▶ **HOW TO COMPLETE THIS TASK**:
Your task is to restate word for word the lines of the listing below that start at the one containing "discount: 2% = 655.17 -> none" and run to the end; please add nothing.

▶ **ENTRIES SUPPLIED**:
[Start of section]

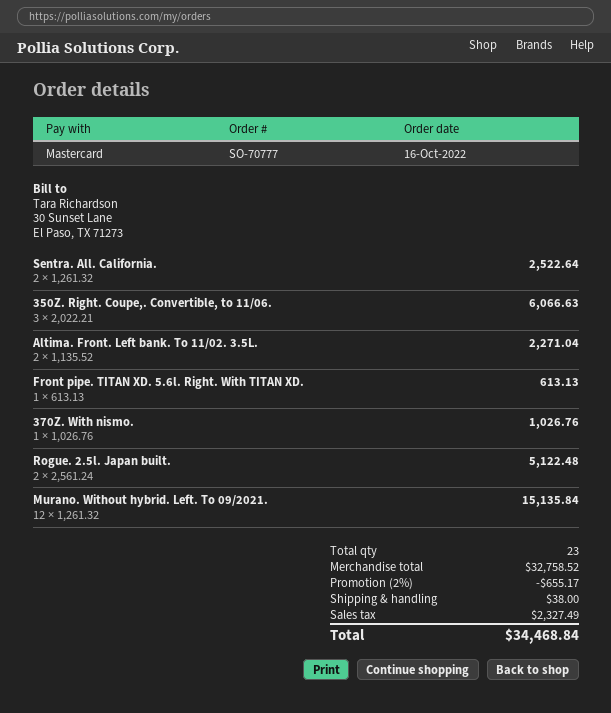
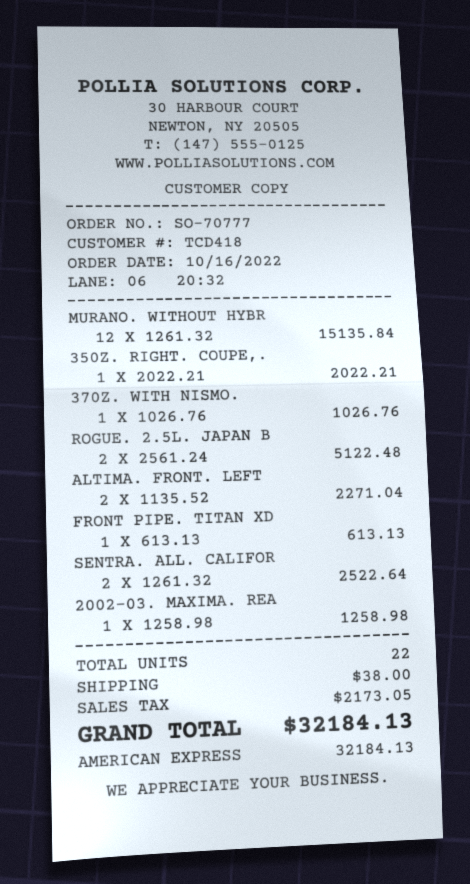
payment method: Mastercard -> American Express
350Z. Right. Coupe,. Convertible, to 11/06.: 3 x 2022.21 = 6066.63 -> 1 x 2022.21 = 2022.21
2002-03. MAXIMA. REA: none -> 1 x 1258.98 = 1258.98
total quantity: 23 -> 22
discount: 2% = 655.17 -> none
tax: 2327.49 -> 2173.05
total: 34468.84 -> 32184.13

[End of section]

▶ **YOUR RESPONSE**:
discount: 2% = 655.17 -> none
tax: 2327.49 -> 2173.05
total: 34468.84 -> 32184.13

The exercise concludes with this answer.